DESCRIPTION OF THE TASK
The answer must consist of each line below that holds the word "style", copied as it stands.

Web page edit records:
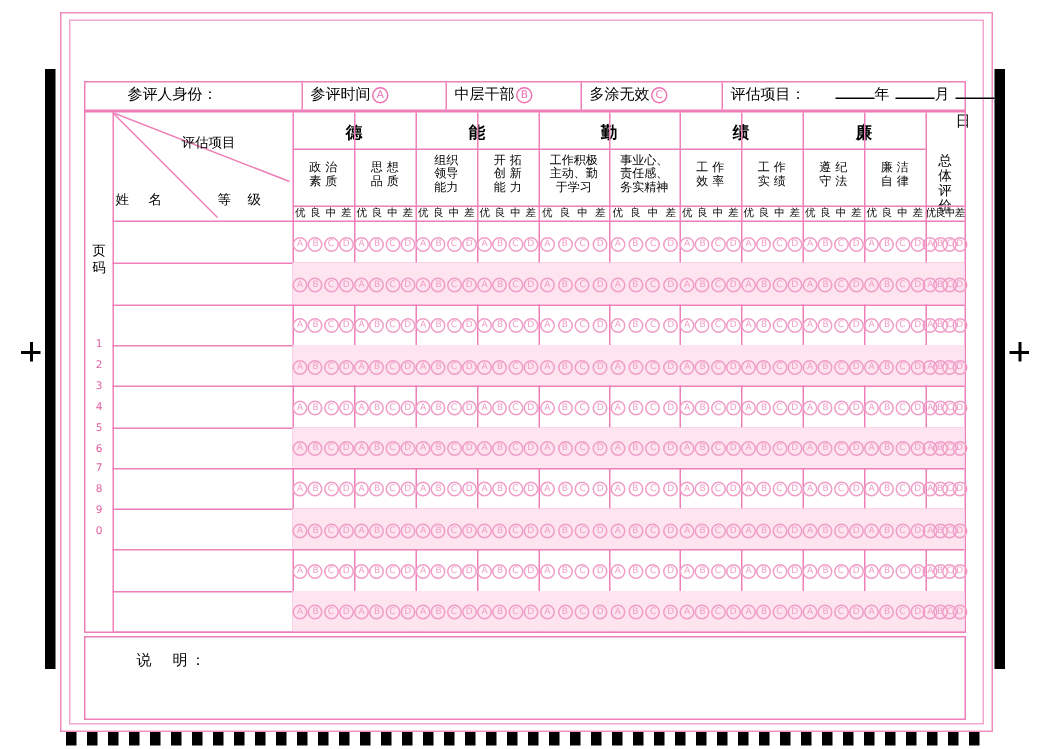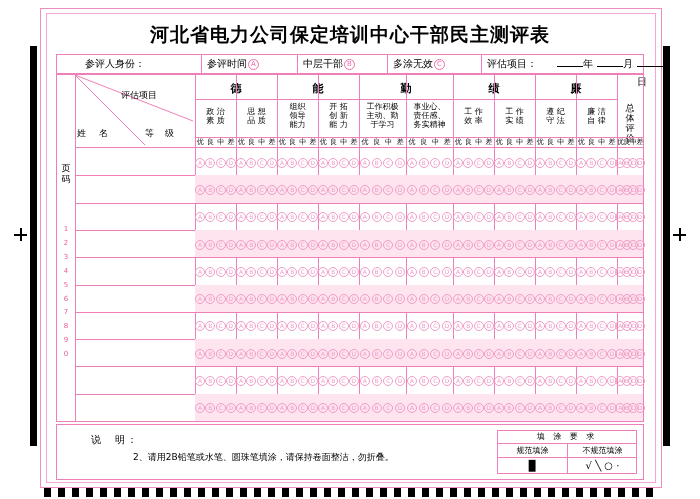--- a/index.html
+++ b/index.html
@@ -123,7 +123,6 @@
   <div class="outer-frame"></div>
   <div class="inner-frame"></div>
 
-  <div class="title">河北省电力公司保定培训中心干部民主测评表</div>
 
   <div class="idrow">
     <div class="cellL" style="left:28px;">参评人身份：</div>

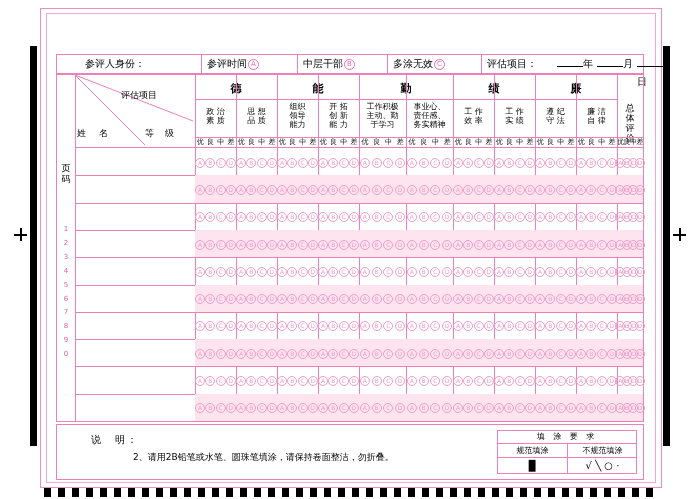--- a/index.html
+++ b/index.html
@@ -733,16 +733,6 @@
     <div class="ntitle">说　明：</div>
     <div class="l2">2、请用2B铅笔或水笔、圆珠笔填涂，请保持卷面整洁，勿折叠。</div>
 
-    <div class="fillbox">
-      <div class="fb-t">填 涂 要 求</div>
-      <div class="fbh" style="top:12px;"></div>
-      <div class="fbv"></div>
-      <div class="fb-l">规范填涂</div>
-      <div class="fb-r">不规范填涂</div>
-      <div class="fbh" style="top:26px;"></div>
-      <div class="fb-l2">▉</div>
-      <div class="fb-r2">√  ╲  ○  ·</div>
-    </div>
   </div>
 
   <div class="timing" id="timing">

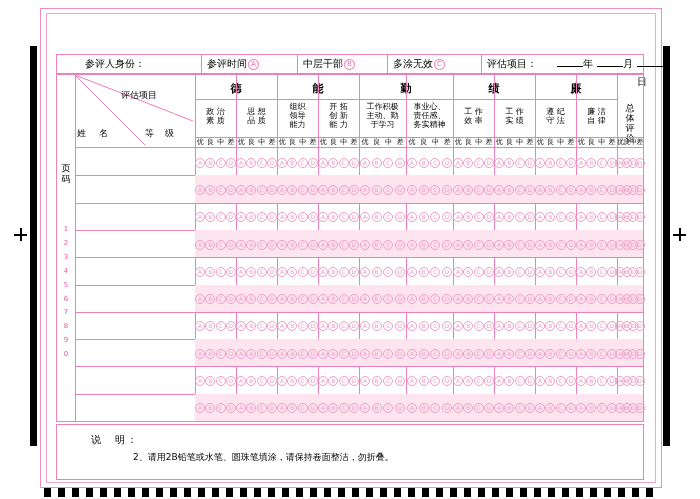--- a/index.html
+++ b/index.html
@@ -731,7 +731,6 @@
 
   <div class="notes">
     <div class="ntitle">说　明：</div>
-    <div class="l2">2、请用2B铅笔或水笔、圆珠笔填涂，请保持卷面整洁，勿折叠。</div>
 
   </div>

RESULT BELOW
     <div class="cellL" style="left:28px;">参评人身份：</div>
-      <div class="fbh" style="top:12px;"></div>
-      <div class="fbh" style="top:26px;"></div>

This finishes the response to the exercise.